» Exercise
Pictures should be omitted; restate word for word the lines from the one holding "color: #15803d ->" through the last line of the entries below.

Records for processing START

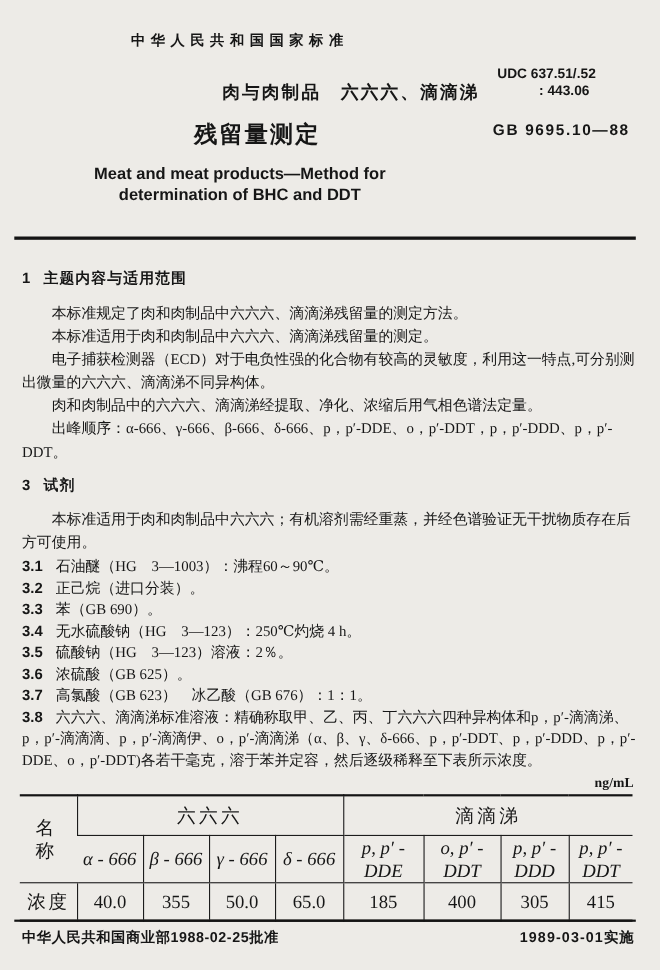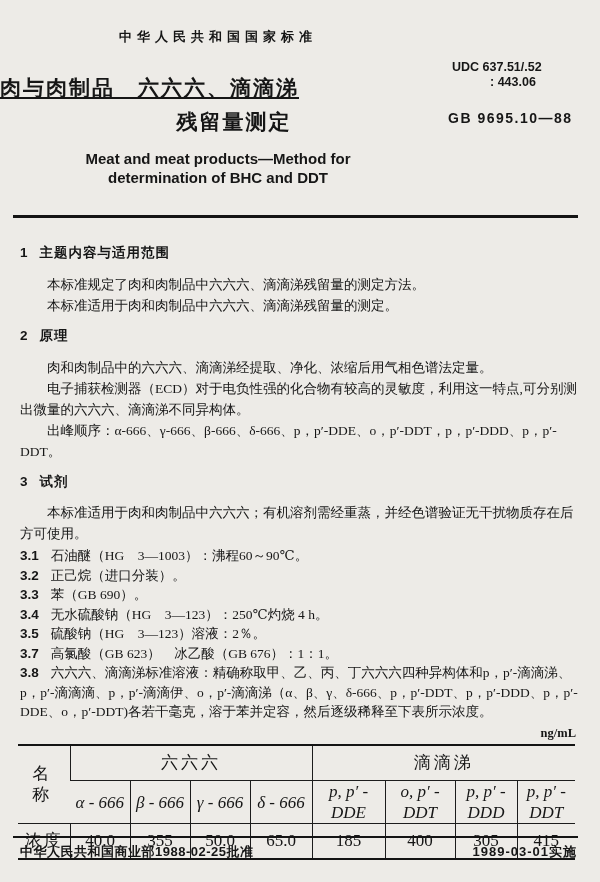"肉与肉制品 六六六、滴滴涕" .title1 { font-size: 21px -> 16px; text-align: left -> right; text-decoration: underline -> none }
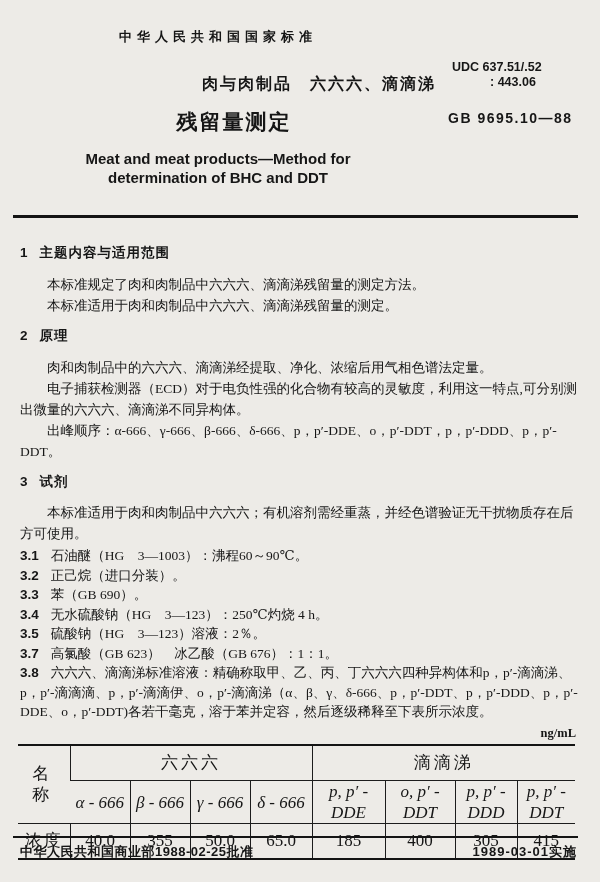"2 原理" h2.sec { html: <h2><span>2</span><span>原理</span></h2> -> none }
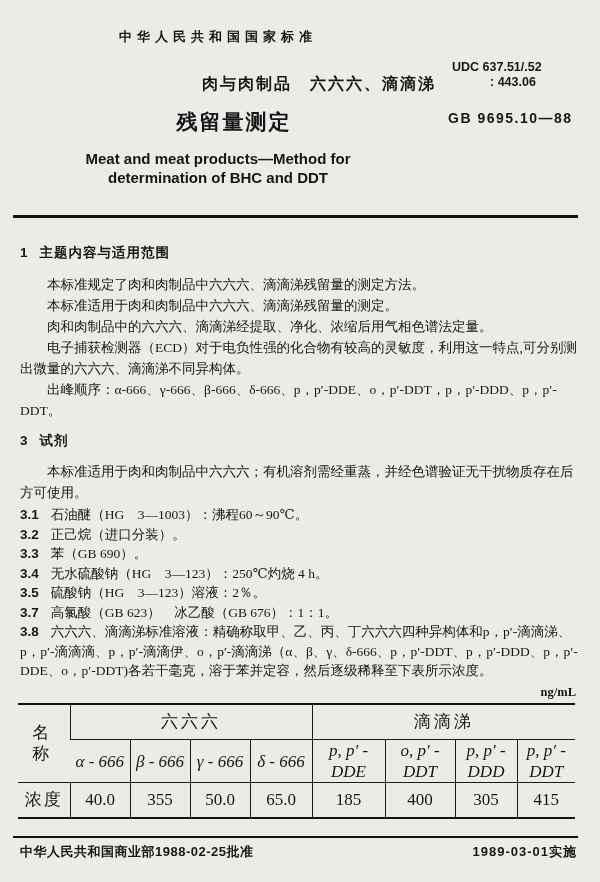"肉和肉制品中的六六六、滴滴涕经提取、净化、浓缩后用气相色谱法定量。" p.para { order: before "电子捕获检测器（ECD）对于电负性强的化合物有较高的灵敏度，利用这一特点,可分别" -> after "电子捕获检测器（ECD）对于电负性强的化合物有较高的灵敏度，利用这一特点,可分别" }
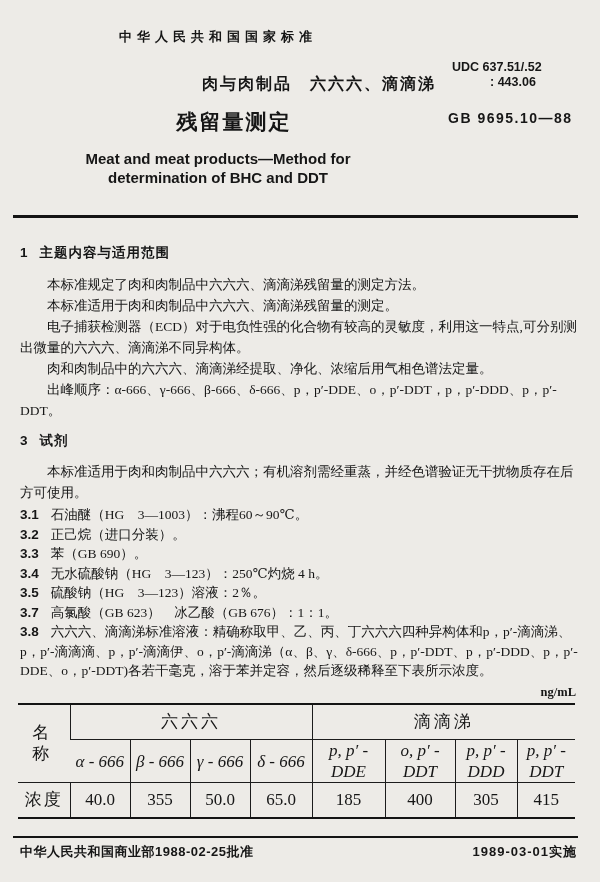"3.6 浓硫酸（GB 625）。" p.item { html: none -> <p><span>3.6</span><span>浓硫酸（GB 625）。</span></p> }
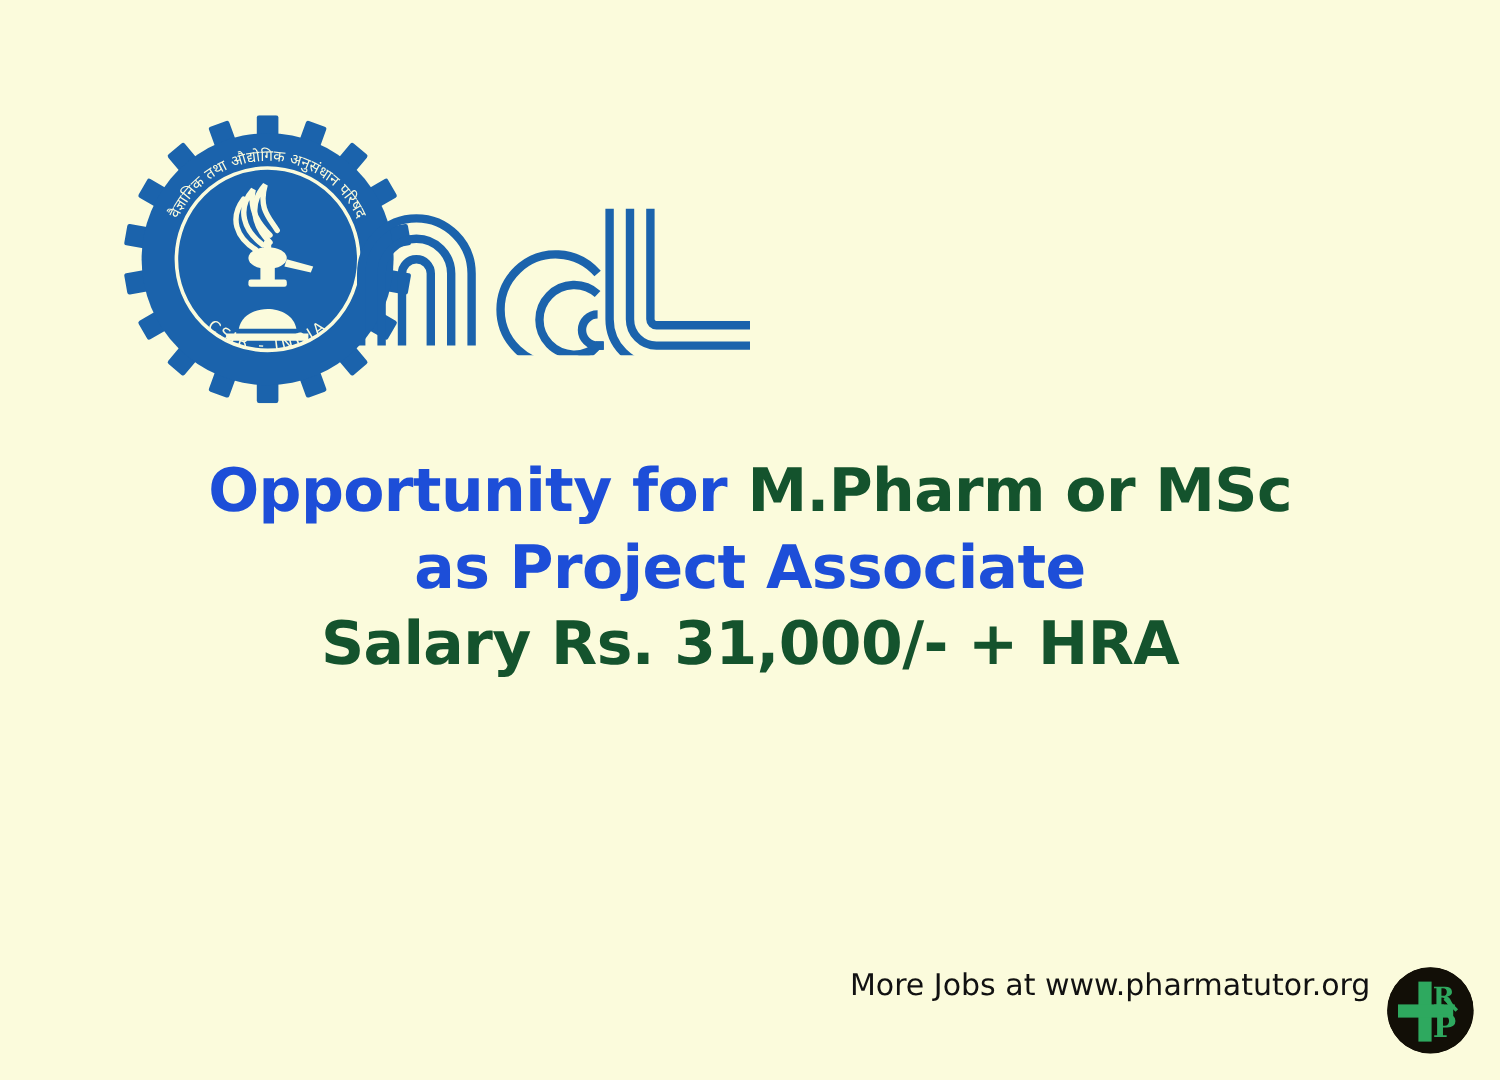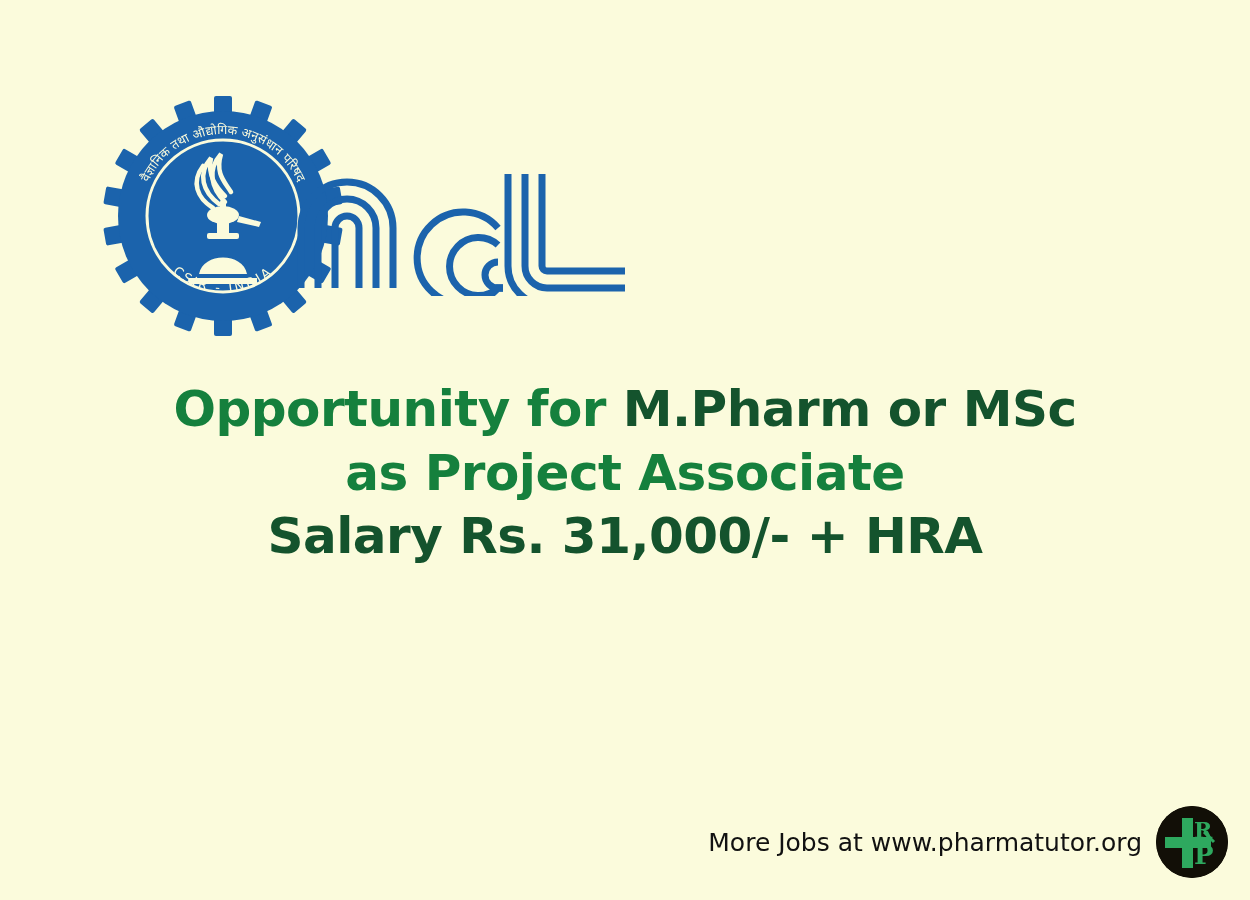"Opportunity for" .clr-blue { color: #15803d -> #1d4ed8 }
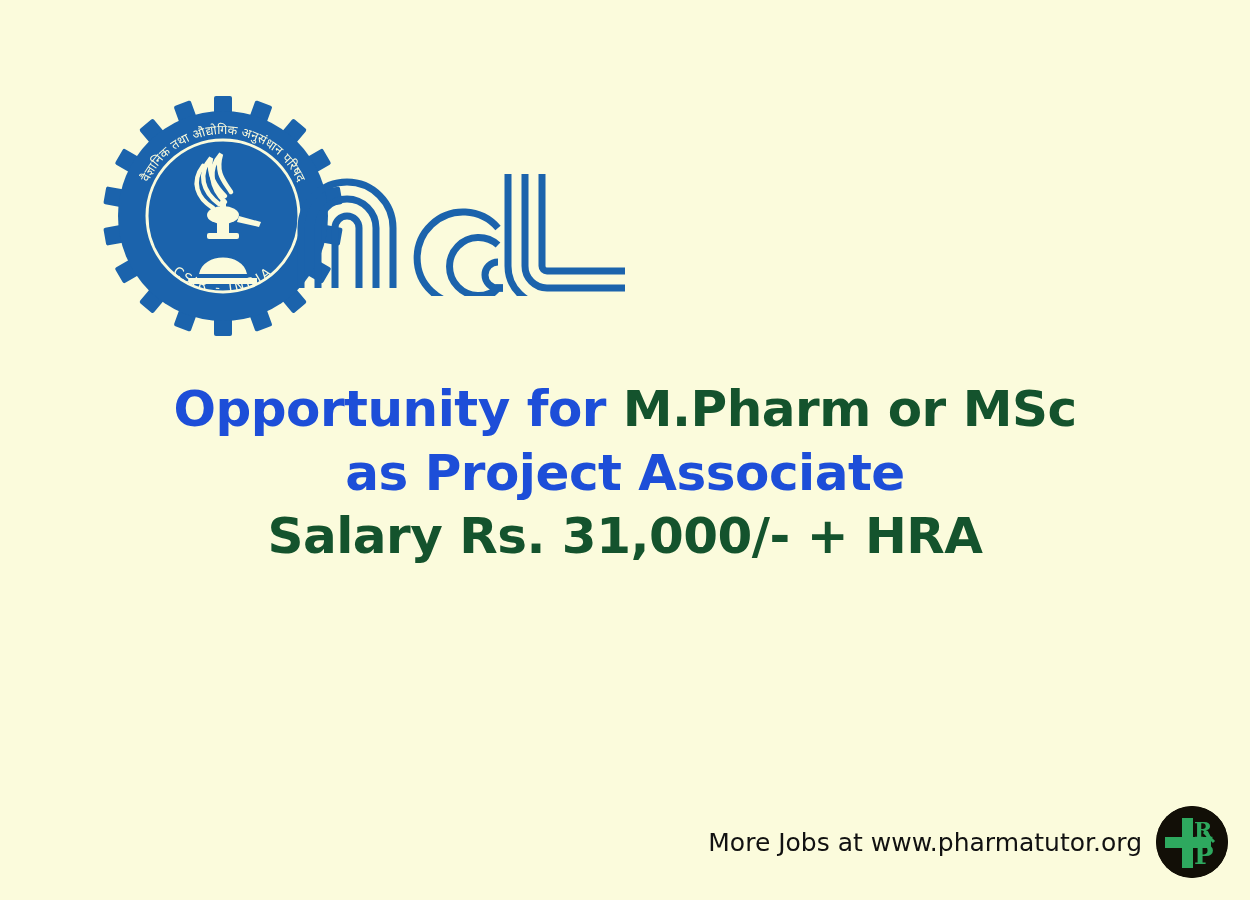"More Jobs at www.pharmatutor.org" #footer { align-items: center -> none }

Records for processing END

» Response
"Opportunity for" .clr-blue { color: #15803d -> #1d4ed8 }
"More Jobs at www.pharmatutor.org" #footer { align-items: center -> none }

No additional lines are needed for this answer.